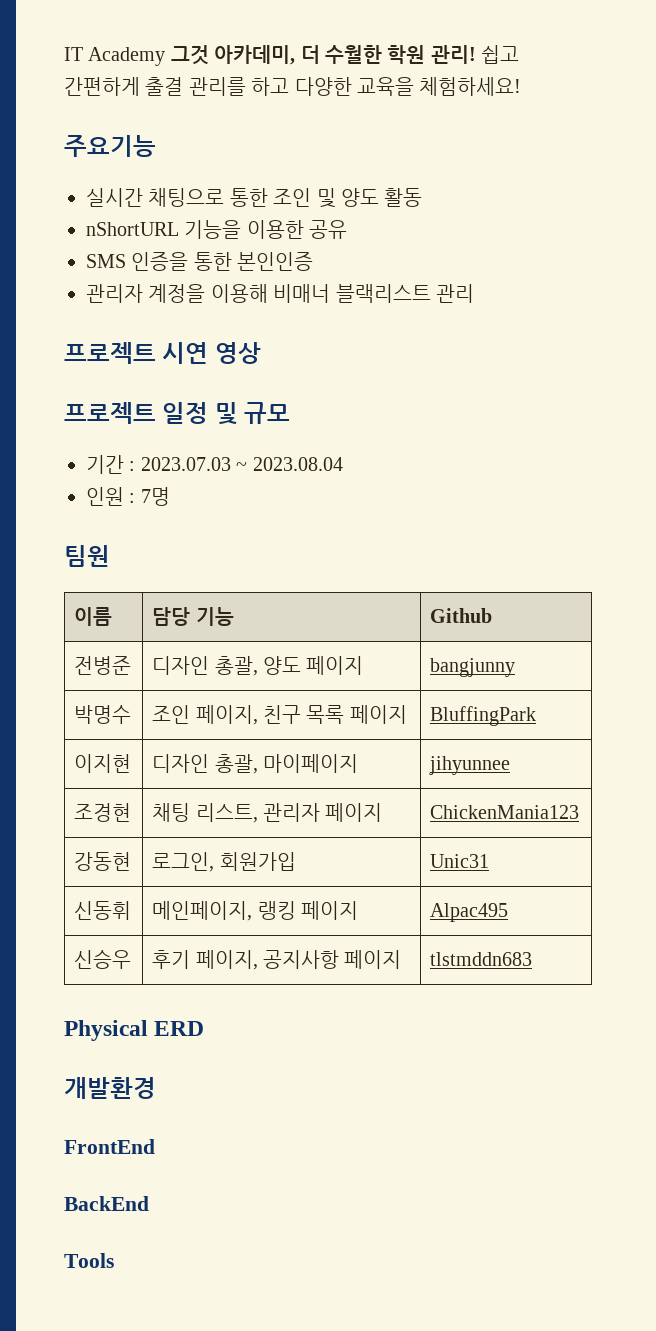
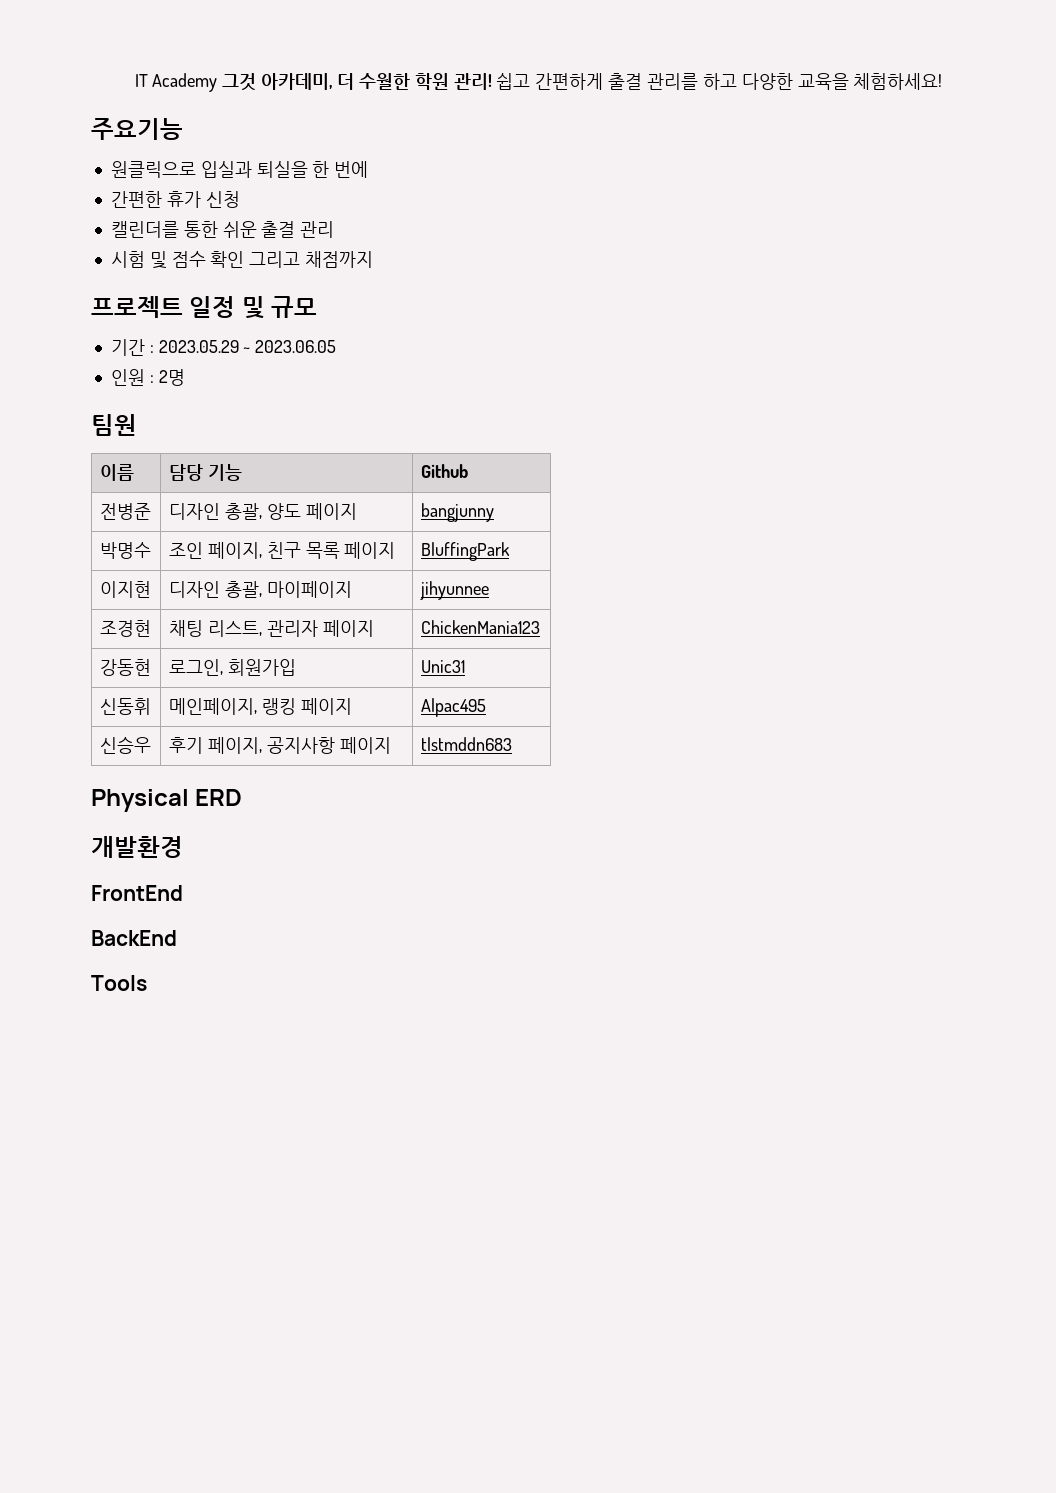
- 실시간 채팅으로 통한 조인 및 양도 활동
- nShortURL 기능을 이용한 공유
- SMS 인증을 통한 본인인증
- 관리자 계정을 이용해 비매너 블랙리스트 관리
- 프로젝트 시연 영상
+ 원클릭으로 입실과 퇴실을 한 번에
+ 간편한 휴가 신청
+ 캘린더를 통한 쉬운 출결 관리
+ 시험 및 점수 확인 그리고 채점까지
- 기간 : 2023.07.03 ~ 2023.08.04
+ 기간 : 2023.05.29 ~ 2023.06.05
- 인원 : 7명
+ 인원 : 2명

# [EXERCISE OBJECTIVE]
Every line from the one containing "- 프로젝트 시연 영상" through the last line of the entries must be written out verbatim, and no other line.

# [OUTPUT BELOW]
- 프로젝트 시연 영상
+ 원클릭으로 입실과 퇴실을 한 번에
+ 간편한 휴가 신청
+ 캘린더를 통한 쉬운 출결 관리
+ 시험 및 점수 확인 그리고 채점까지
- 기간 : 2023.07.03 ~ 2023.08.04
+ 기간 : 2023.05.29 ~ 2023.06.05
- 인원 : 7명
+ 인원 : 2명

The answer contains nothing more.